Data to process below:
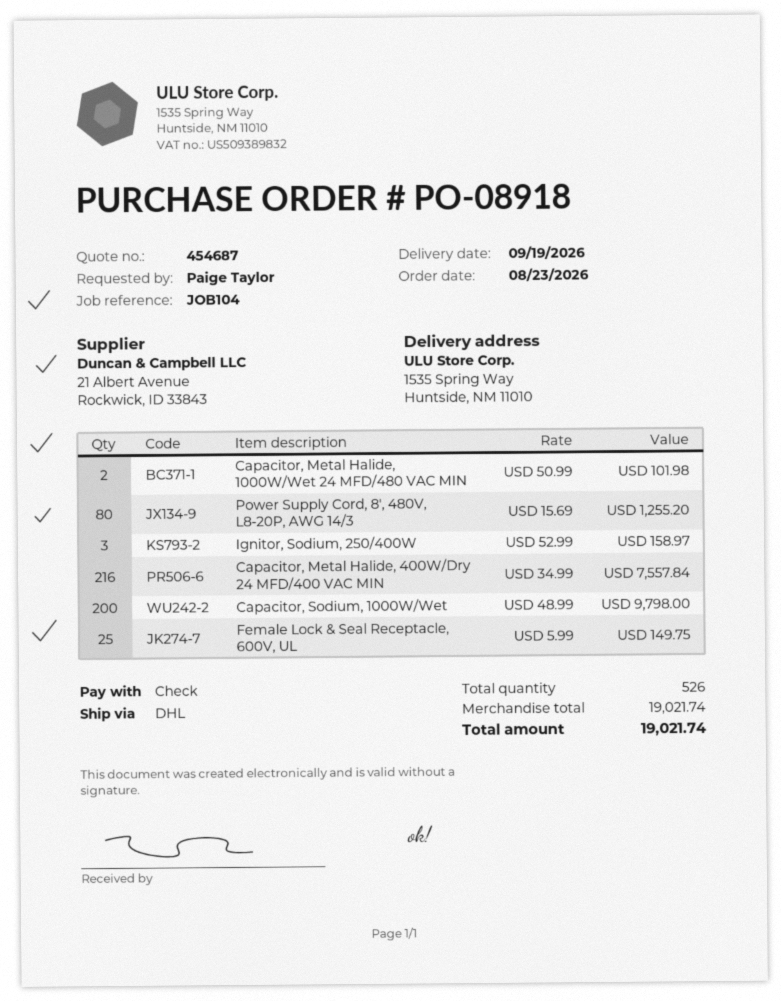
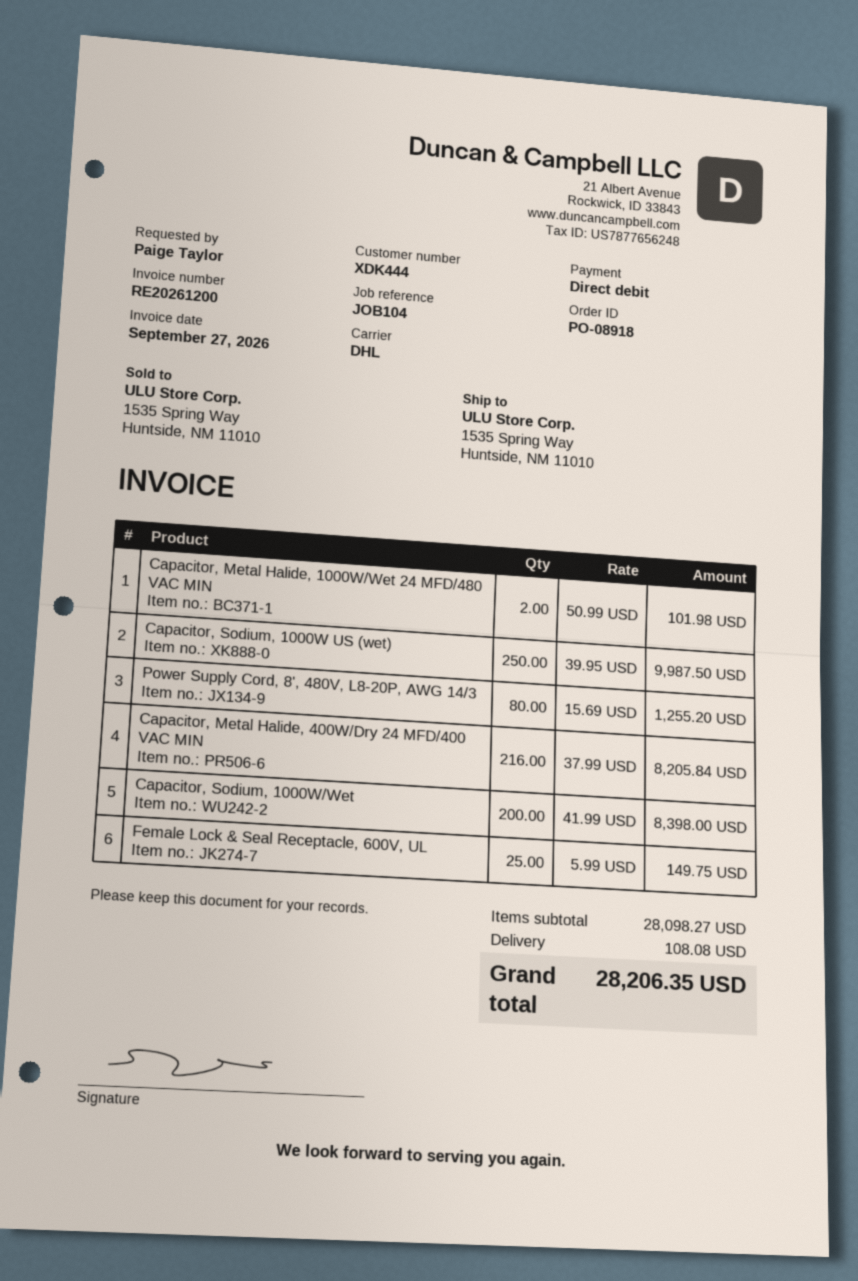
payment method: cheque -> direct debit
Ignitor, Sodium, 250/400W: 3 x 52.99 = 158.97 -> none
Capacitor, Metal Halide, 400W/Dry 24 MFD/400 VAC MIN: 216 x 34.99 = 7557.84 -> 216 x 37.99 = 8205.84
Capacitor, Sodium, 1000W/Wet: 200 x 48.99 = 9798.00 -> 200 x 41.99 = 8398.00
Capacitor, Sodium, 1000W US (wet): none -> 250 x 39.95 = 9987.50
subtotal: 19021.74 -> 28098.27
shipping: none -> 108.08
total: 19021.74 -> 28206.35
End of Data to process.
• [What to work on]: Each entry must be set down word for word; no image may be carried over.

• [Answer to this exercise]:
payment method: cheque -> direct debit
Ignitor, Sodium, 250/400W: 3 x 52.99 = 158.97 -> none
Capacitor, Metal Halide, 400W/Dry 24 MFD/400 VAC MIN: 216 x 34.99 = 7557.84 -> 216 x 37.99 = 8205.84
Capacitor, Sodium, 1000W/Wet: 200 x 48.99 = 9798.00 -> 200 x 41.99 = 8398.00
Capacitor, Sodium, 1000W US (wet): none -> 250 x 39.95 = 9987.50
subtotal: 19021.74 -> 28098.27
shipping: none -> 108.08
total: 19021.74 -> 28206.35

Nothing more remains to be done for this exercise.